Stewart’s questions — about power, about the nature of capitalism, about how political choices are disguised as technical ones — were entirely legitimate, motivated by what he’s observing in the real world. And the fact that a Nobel laureate couldn’t convincingly address them tells us something important: economics has become a discipline detached from questions of politics, despite the fact that economics is intrinsically and unavoidably political.
The politics that economics pretends isn't there
Open an introductory economics textbook and you will find supply and demand curves presented as if they operate in a political vacuum. You will find models of international trade that fail to examine how trade agreements are shaped by corporate lobbying and geopolitical power. You will find labour market models where wages reflect “marginal productivity” without discussing how labour laws, union suppression, and offshoring determine what workers are actually paid. You will find models of economic growth as a function of capital and technology, but rarely as a function of the colonial plunder and slave labour that made that accumulation possible.
Perhaps most pervasively, mainstream economics treats markets more or less as naturally occurring phenomena — as if they simply emerge when people are left to their own devices. They don’t. Markets are constructed by laws, maintained by institutions, and enforced by states. Karl Polanyi made this point with devastating clarity in The Great Transformation, published in 1944. In the book, he noted that there was nothing natural about laissez-faire. The construction of a supposedly “free market”, Polanyi argued, required enormous state intervention — in law, in policy, in the very restructuring of social relations:
The road to the free market was opened and kept open by an enormous increase in continuous, centrally organised and controlled interventionism (…) Administrators had to be constantly on the watch to ensure the free working of the system. Thus even those who wished most ardently to free the state from all unnecessary duties, and whose whole philosophy demanded the restriction of state activities, could not but entrust the self-same state with the new powers, organs, and instruments required for the establishment of laissez-faire.

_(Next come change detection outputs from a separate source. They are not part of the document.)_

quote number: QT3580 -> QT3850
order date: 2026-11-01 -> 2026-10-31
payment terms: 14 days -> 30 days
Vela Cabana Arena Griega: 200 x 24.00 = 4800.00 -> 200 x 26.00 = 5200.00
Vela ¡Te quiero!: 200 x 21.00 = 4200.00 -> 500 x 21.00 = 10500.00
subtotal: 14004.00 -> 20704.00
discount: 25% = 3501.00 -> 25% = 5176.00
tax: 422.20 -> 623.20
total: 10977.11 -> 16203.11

Monetary policy is another fitting example that illustrates the political nature of economics. Decisions about interest rates, inflation targets, and financial regulation are routinely framed as “neutral” or “objective.” But they are highly political. Low interest rates tend to favour borrowers, asset owners, and financial markets. High interest rates protect savers but can raise unemployment and slow growth. When the US Federal Reserve or the European Central Bank sets monetary policy, it is making choices that redistribute wealth across society. Even the mandates of these institutions are products of political decisions. The emphasis placed on price stability in Western central banks rather than, say, regulating private finance — which China’s central bank places high priority on — reflects value judgments as well as political lobbying. And delegating any of these decisions to “independent” central banks does not make them apolitical. It simply obscures the politics behind a veneer of technocratic expertise.

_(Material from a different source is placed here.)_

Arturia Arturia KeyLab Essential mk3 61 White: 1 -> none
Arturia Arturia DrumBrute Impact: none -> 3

Then there are government budgets, which are, at their core, moral and political documents. Progressive versus flat taxes say something about a society’s attitude towards fairness and inequality, rather than just “pareto optimality” or efficiency. Spending on defence versus healthcare versus education signals what, and who, a society values. The choice between austerity and stimulus reflects deeper beliefs about responsibility, risk, and social obligation. When institutions like the International Monetary Fund and the World Bank push specific austerity policies on developing countries — as they have done relentlessly for decades through structural adjustment programmes — they do so with ideological assumptions about the dysfunctional role of the state and the primacy of free markets.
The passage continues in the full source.